Si la campaña presidencial del 2010 o del 2014 en alguna de las dos vueltas es acusada de recibir dineros privados de manera ilegal, por ejemplo, un millón de dólares que se le habrían entregado al señor Andrés Giraldo supuestamente con destino a Roberto Prieto y que su “beneficiario final habría sido la gerencia de la campaña ‘Santos Presidente-2014´”, la reacción es la de asumir como un hecho incontestable que esos dólares sí entraron a esa campaña. Y si el candidato afectado afirma que no tenía información al respecto y condena el hecho, no se le cree aunque no haya prueba en contrario. Es como si se olvidara de manera irremediable que quien afirma está obligado a probar el hecho que imputa y la responsabilidad del acusado.

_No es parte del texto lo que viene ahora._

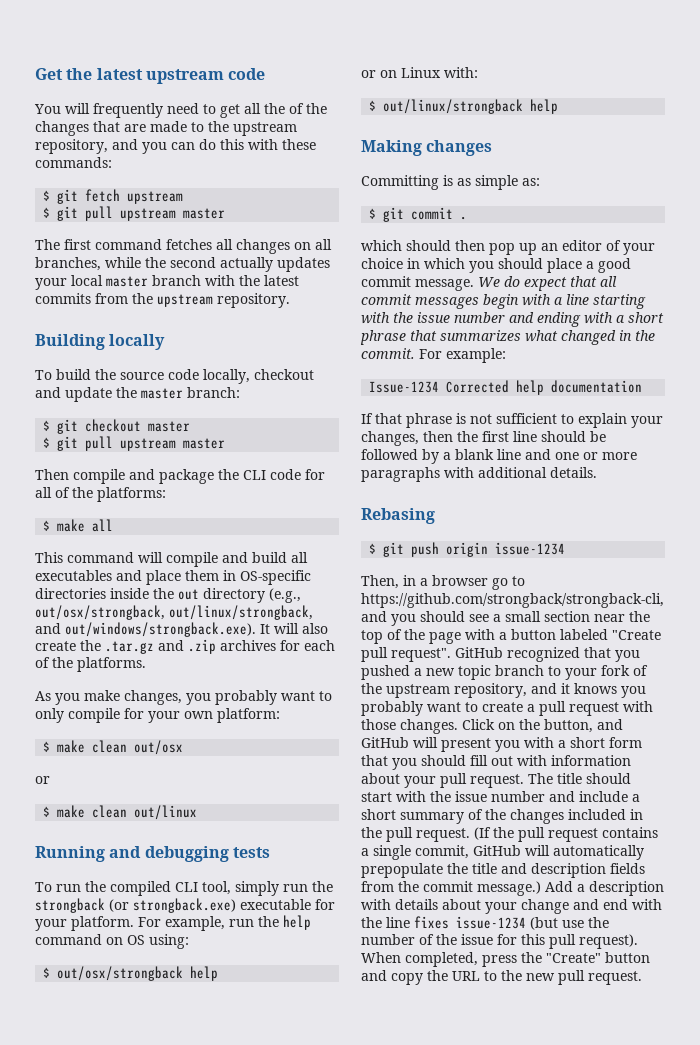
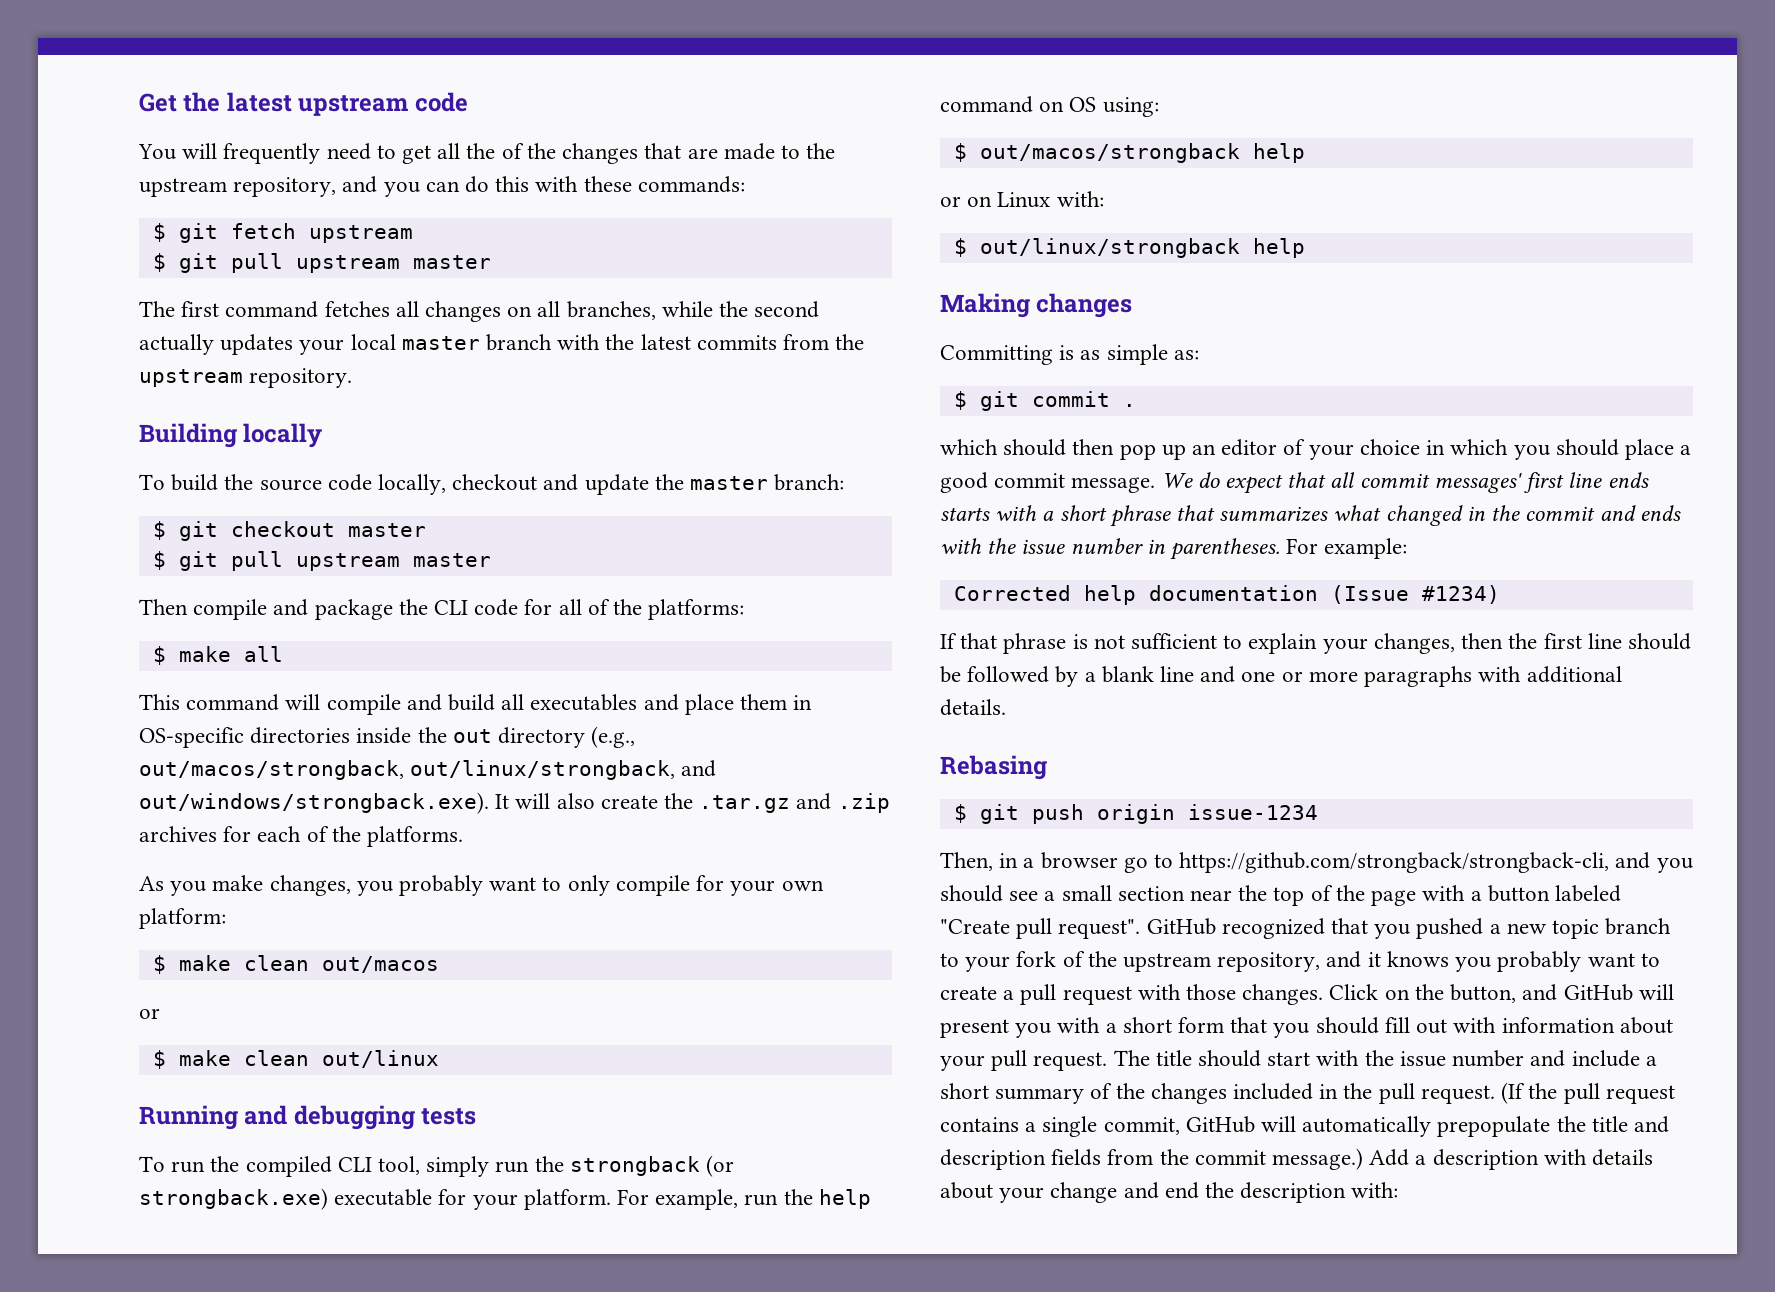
- This command will compile and build all executables and place them in OS-specific directories inside the out directory (e.g., out/osx/strongback, out/linux/strongback, and out/windows/strongback.exe). It will also create the .tar.gz and .zip archives for each of the platforms.
+ This command will compile and build all executables and place them in OS-specific directories inside the out directory (e.g., out/macos/strongback, out/linux/strongback, and out/windows/strongback.exe). It will also create the .tar.gz and .zip archives for each of the platforms.
- $ make clean out/osx
+ $ make clean out/macos
- $ out/osx/strongback help
+ $ out/macos/strongback help
- We do expect that all commit messages begin with a line starting with the issue number and ending with a short phrase that summarizes what changed in the commit.
+ We do expect that all commit messages' first line ends starts with a short phrase that summarizes what changed in the commit and ends with the issue number in parentheses.
- Issue-1234 Corrected help documentation
+ Corrected help documentation (Issue #1234)
- Add a description with details about your change and end with the line fixes issue-1234 (but use the number of the issue for this pull request). When completed, press the "Create" button and copy the URL to the new pull request.
+ Add a description with details about your change and end the description with:

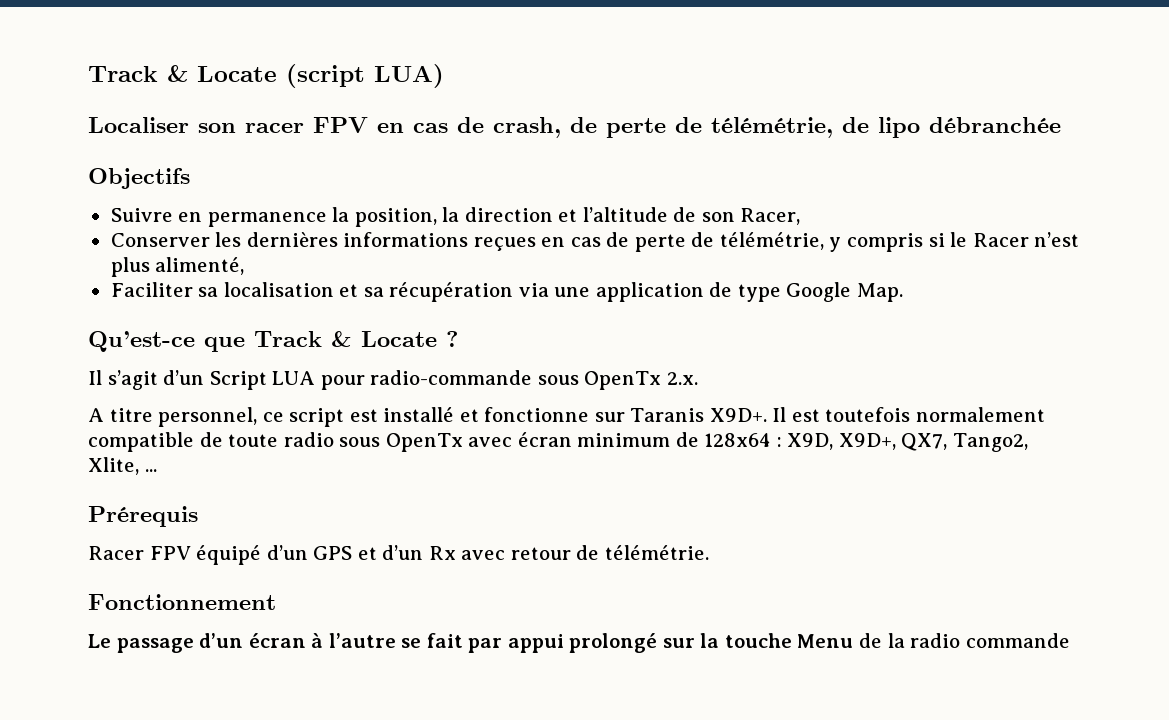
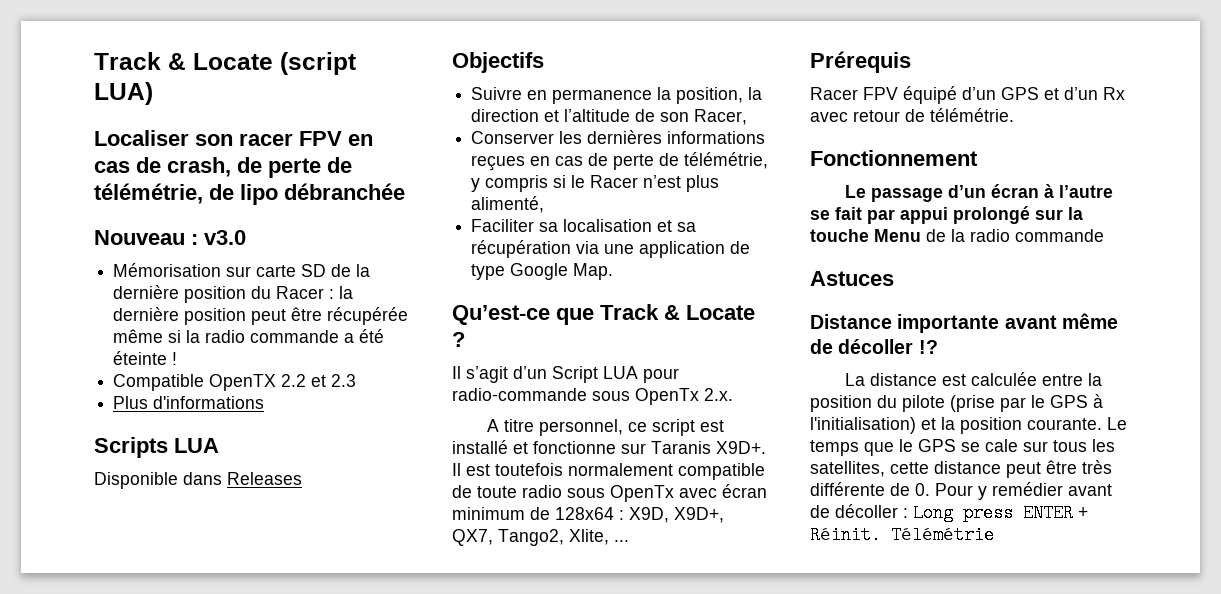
+ Nouveau : v3.0
+ Mémorisation sur carte SD de la dernière position du Racer : la dernière position peut être récupérée même si la radio commande a été éteinte !
+ Compatible OpenTX 2.2 et 2.3
+ Plus d'informations
+ Scripts LUA
+ Disponible dans Releases
+ Astuces
+ Distance importante avant même de décoller !?
+ La distance est calculée entre la position du pilote (prise par le GPS à l'initialisation) et la position courante. Le temps que le GPS se cale sur tous les satellites, cette distance peut être très différente de 0. Pour y remédier avant de décoller : Long press ENTER + Réinit. Télémétrie

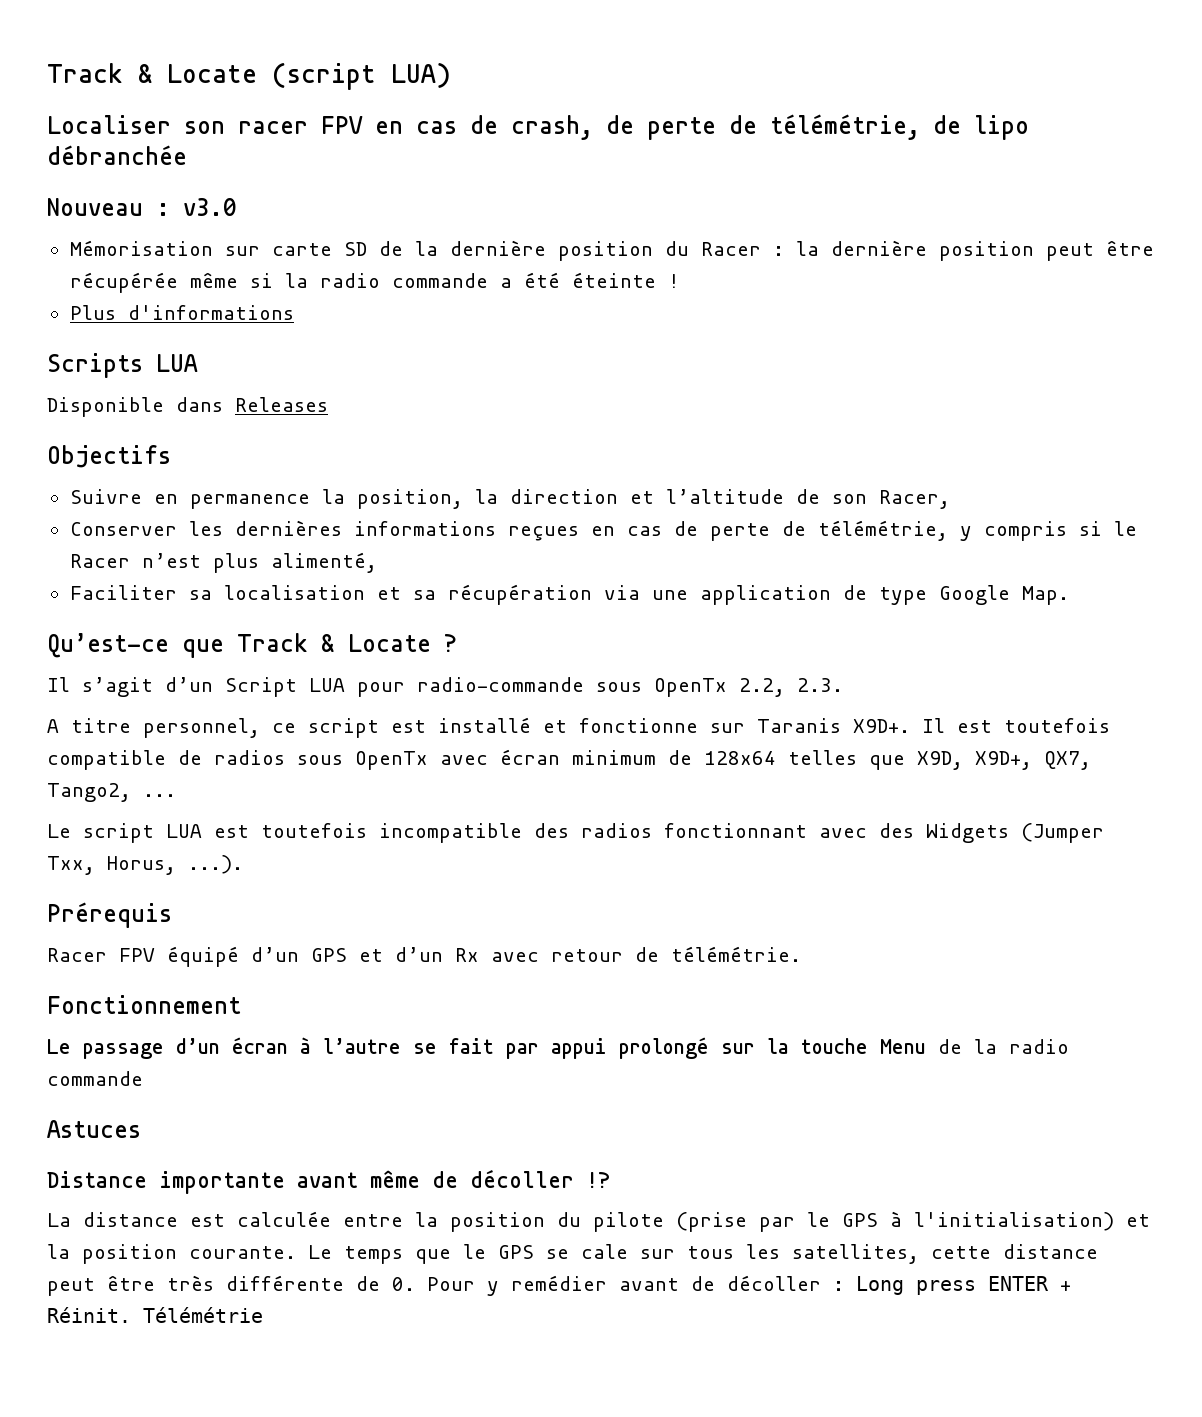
- Compatible OpenTX 2.2 et 2.3
- Il s’agit d’un Script LUA pour radio-commande sous OpenTx 2.x.
+ Il s’agit d’un Script LUA pour radio-commande sous OpenTx 2.2, 2.3.
- Il est toutefois normalement compatible de toute radio sous OpenTx avec écran minimum de 128x64 : X9D, X9D+, QX7, Tango2, Xlite, ...
+ Il est toutefois compatible de radios sous OpenTx avec écran minimum de 128x64 telles que X9D, X9D+, QX7, Tango2, ...
+ Le script LUA est toutefois incompatible des radios fonctionnant avec des Widgets (Jumper Txx, Horus, ...).

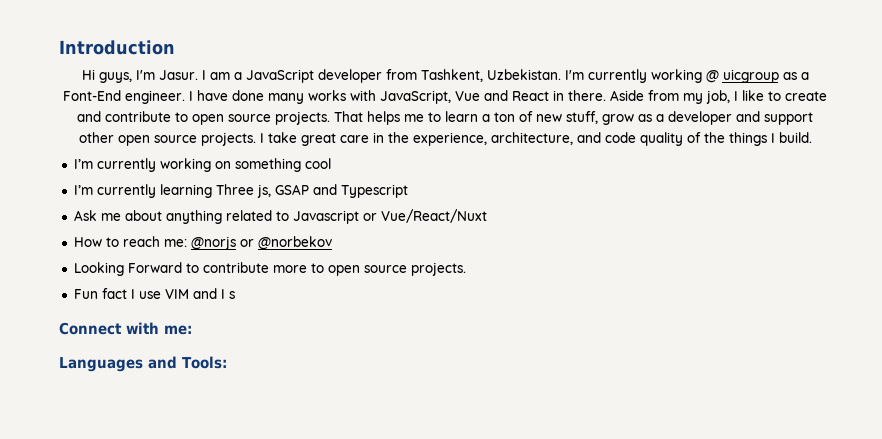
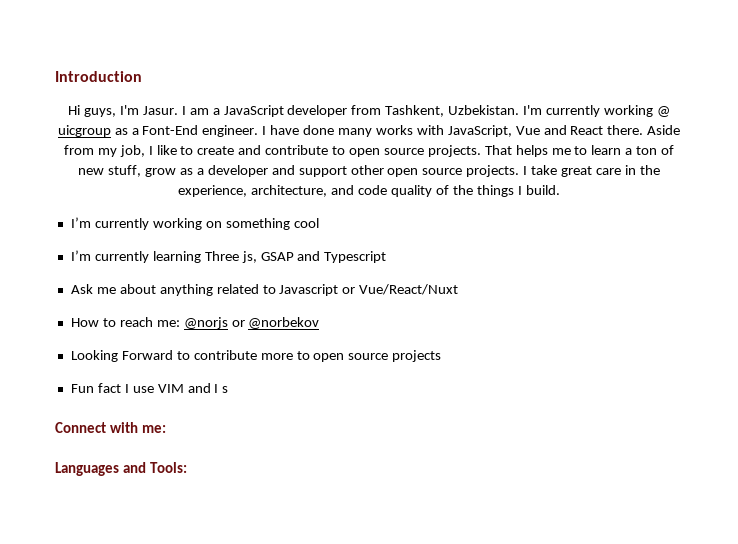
- I have done many works with JavaScript, Vue and React in there.
+ I have done many works with JavaScript, Vue and React there.
- Looking Forward to contribute more to open source projects.
+ Looking Forward to contribute more to open source projects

Lo más probable, me parece a mí, es que tanto el presidente Santos como el excandidato Zuluaga dicen la verdad cuando afirman que desconocían los aportes disimulados de Odebrecht, que constituyen evidentemente una ilegalidad a la luz de la Constitución y de la ley: “Es prohibido a los partidos y movimientos políticos y a grupos significativos de ciudadanos, recibir financiación para campañas electorales, de personas naturales o jurídicas extranjeras” (a.109). Y para ello no se tiene en cuenta que se trata de dos personas honorables sin antecedentes disciplinarios y menos aún penales. Es que se coloca impúdicamente y sin vergüenza alguna la política partidista por encima de la verdad. Nada sorprendente en esta época en que ella es la primera víctima aún en estos tiempos de paz. Quizá porque la oposición se tramita como una guerra, cuando es apenas un juego de ajedrez en que el ganador se queda con el poder apenas por un corto tiempo gracias a la alternabilidad propia de las democracias.

De lo anterior resulta indispensable volver norma constitucional lo más rápidamente posible la propuesta del presidente Santos: “La financiación 100 % estatal, que creo que es una buena alternativa, se debe complementar con la capacidad de investigación para que las reglas se cumplan y los recursos que se usen sean únicamente los autorizados”. (El Tiempo, 19 de marzo 2017) Y propone la creación de una especie de UIAF que persiga los dineros ilegales en las campañas electorales. Pero no basta. Es necesario elevar a la categoría de delito para quien dona y para quien recibe, la violación de la prohibición que se establezca.

Finalmente, quisiera hacer mías las siguientes palabras de María Jimena Duzán en su artículo de la revista SEMANA en circulación:

“este país, que nunca le ha reconocido nada a Juan Manuel Santos, debería… exigirle que no renuncie al imperativo moral de llevar a buen puerto la paz que pactó en La Habana”.